▶ **Aim of the task**
Could you retype every entry below exactly as written?

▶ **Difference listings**

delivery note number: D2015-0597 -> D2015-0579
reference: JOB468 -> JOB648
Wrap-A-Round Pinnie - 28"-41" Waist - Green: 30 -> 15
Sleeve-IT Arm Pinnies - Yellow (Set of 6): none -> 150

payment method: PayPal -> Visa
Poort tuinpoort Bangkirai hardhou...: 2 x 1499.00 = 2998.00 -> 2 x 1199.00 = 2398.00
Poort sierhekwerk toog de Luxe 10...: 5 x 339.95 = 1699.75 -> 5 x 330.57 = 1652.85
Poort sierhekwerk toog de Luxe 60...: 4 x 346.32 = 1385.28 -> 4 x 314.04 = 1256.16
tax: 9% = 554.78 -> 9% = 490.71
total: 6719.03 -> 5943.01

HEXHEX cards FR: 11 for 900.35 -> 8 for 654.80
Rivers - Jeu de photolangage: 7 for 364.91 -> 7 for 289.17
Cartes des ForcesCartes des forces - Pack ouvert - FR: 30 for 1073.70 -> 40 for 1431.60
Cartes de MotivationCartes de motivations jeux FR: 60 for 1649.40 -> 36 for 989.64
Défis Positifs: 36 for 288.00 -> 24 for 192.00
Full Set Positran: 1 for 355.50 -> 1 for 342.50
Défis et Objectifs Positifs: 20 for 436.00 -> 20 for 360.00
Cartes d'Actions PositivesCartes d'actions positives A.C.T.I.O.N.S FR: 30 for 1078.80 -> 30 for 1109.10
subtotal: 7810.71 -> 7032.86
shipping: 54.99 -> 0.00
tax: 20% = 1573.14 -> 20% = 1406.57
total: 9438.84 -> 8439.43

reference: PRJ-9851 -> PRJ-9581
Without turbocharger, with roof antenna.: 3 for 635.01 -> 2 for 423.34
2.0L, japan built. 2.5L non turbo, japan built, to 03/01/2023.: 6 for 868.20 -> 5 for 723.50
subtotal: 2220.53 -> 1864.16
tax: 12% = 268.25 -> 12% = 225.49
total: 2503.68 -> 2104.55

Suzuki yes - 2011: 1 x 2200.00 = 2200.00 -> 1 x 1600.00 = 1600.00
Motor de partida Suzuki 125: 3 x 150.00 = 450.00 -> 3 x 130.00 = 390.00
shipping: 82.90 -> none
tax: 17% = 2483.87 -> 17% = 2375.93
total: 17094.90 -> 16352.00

▶ **Answer space**
delivery note number: D2015-0597 -> D2015-0579
reference: JOB468 -> JOB648
Wrap-A-Round Pinnie - 28"-41" Waist - Green: 30 -> 15
Sleeve-IT Arm Pinnies - Yellow (Set of 6): none -> 150

payment method: PayPal -> Visa
Poort tuinpoort Bangkirai hardhou...: 2 x 1499.00 = 2998.00 -> 2 x 1199.00 = 2398.00
Poort sierhekwerk toog de Luxe 10...: 5 x 339.95 = 1699.75 -> 5 x 330.57 = 1652.85
Poort sierhekwerk toog de Luxe 60...: 4 x 346.32 = 1385.28 -> 4 x 314.04 = 1256.16
tax: 9% = 554.78 -> 9% = 490.71
total: 6719.03 -> 5943.01

HEXHEX cards FR: 11 for 900.35 -> 8 for 654.80
Rivers - Jeu de photolangage: 7 for 364.91 -> 7 for 289.17
Cartes des ForcesCartes des forces - Pack ouvert - FR: 30 for 1073.70 -> 40 for 1431.60
Cartes de MotivationCartes de motivations jeux FR: 60 for 1649.40 -> 36 for 989.64
Défis Positifs: 36 for 288.00 -> 24 for 192.00
Full Set Positran: 1 for 355.50 -> 1 for 342.50
Défis et Objectifs Positifs: 20 for 436.00 -> 20 for 360.00
Cartes d'Actions PositivesCartes d'actions positives A.C.T.I.O.N.S FR: 30 for 1078.80 -> 30 for 1109.10
subtotal: 7810.71 -> 7032.86
shipping: 54.99 -> 0.00
tax: 20% = 1573.14 -> 20% = 1406.57
total: 9438.84 -> 8439.43

reference: PRJ-9851 -> PRJ-9581
Without turbocharger, with roof antenna.: 3 for 635.01 -> 2 for 423.34
2.0L, japan built. 2.5L non turbo, japan built, to 03/01/2023.: 6 for 868.20 -> 5 for 723.50
subtotal: 2220.53 -> 1864.16
tax: 12% = 268.25 -> 12% = 225.49
total: 2503.68 -> 2104.55

Suzuki yes - 2011: 1 x 2200.00 = 2200.00 -> 1 x 1600.00 = 1600.00
Motor de partida Suzuki 125: 3 x 150.00 = 450.00 -> 3 x 130.00 = 390.00
shipping: 82.90 -> none
tax: 17% = 2483.87 -> 17% = 2375.93
total: 17094.90 -> 16352.00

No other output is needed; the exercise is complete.